In other words, “fart” is not quite quite, though dictionaries disagree on the extent of its not-quite-quiteness. One wouldn’t use it in an audience with Queen Elizabeth II, but it’s probably been heard in her private apartments at Buckingham Palace.

Interestingly, the first Queen Elizabeth is said to have used the term to remind Edward de Vere, the Earl of Oxford, of an embarrassing incident, according to Brief Lives, a collection of biographical sketches written by John Aubrey in the late 1600s:

“This Earle of Oxford, making of his low obeisance to Queen Elizabeth, happened to let a Fart, at which he was so abashed and ashamed that he went to Travell, 7 yeares. On his returne the Queen welcomed him home, and sayd, My Lord, I had forgott the Fart.”

The medievalist Valerie Allen says early “instances of misplaced farts suggest the cultural constancy of its shame value.”

In On Farting: Language and Laughter in the Middle Ages (2007), Allen writes, “There is evidence aplenty that one could be ‘just as squeamish of farting’ in the Middle Ages as today.”

She cites “How Abu Hasan Brake Wind,” a tale in the Arabian Nights about a man who emits a “great and terrible” fart at his wedding banquet and flees. After 10 years, he returns and hears a mother say her daughter was born “on the very night when Abu Hasan farted.” He flees again and never returns.

As for the etymology here, the word “fart” is very old, with roots in prehistoric Germanic, according to the Oxford English Dictionary.
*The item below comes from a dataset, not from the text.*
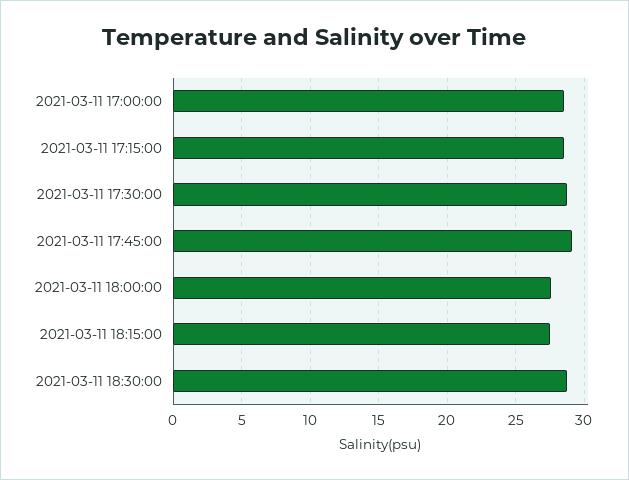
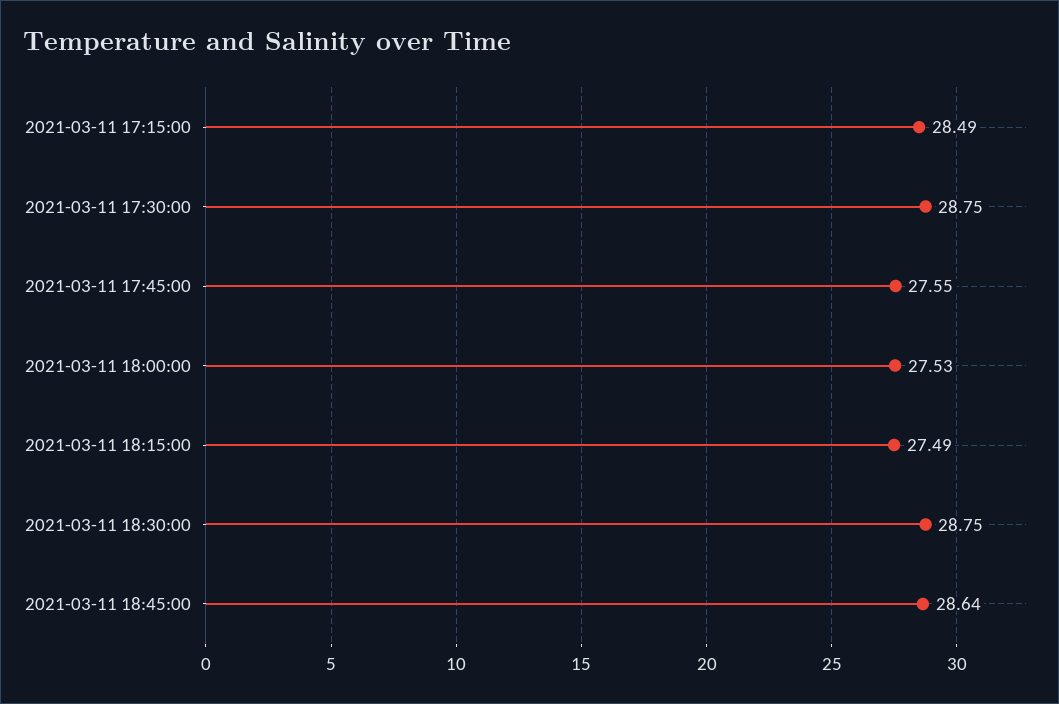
2021-03-11 17:00:00: 28.5 -> none
2021-03-11 17:45:00: 29 -> 27.55
2021-03-11 18:45:00: none -> 28.64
The reconstructed Germanic fertan gave Old English feortan, an early version of the verb “fart.”

Although feortan itself has been reconstructed by linguists (it isn’t found in existing Old English manuscripts), written relatives survived in Old High German (ferzan) and Old Norse (freta).

The earliest written ancestor of “fart” showed up in Middle English. The first citation in the OED is from “Sumer Is Icumen In” (“Summer’s Come In”), a song written around 1250:

“Bulluc sterteþ, bucke uerteþ [verteth]” (“The bullock cavorts; the buck farts”). In Middle English, the verb evolved from “verten” to “ferten” to “farten.”

The next Oxford citation is from “The Miller’s Tale,” the second of Chaucer’s Canterbury Tales (circa 1390): “He was som del squaymous Of fartyng” (“He was rather squeamish about farting”).

We’ll end with a comment by the linguist Anatoly Liberman. In a post about the etymology of “fart” on the Oxford University Press blog, he explains why linguists aren’t squeamish about discussing such words:

“Scatological words are always embarrassing to discuss. But linguists are like doctors: desensitizing makes them indifferent to many things that excite others. In the office they are professionals, and words are just words to them. Other than that, they are normal people.”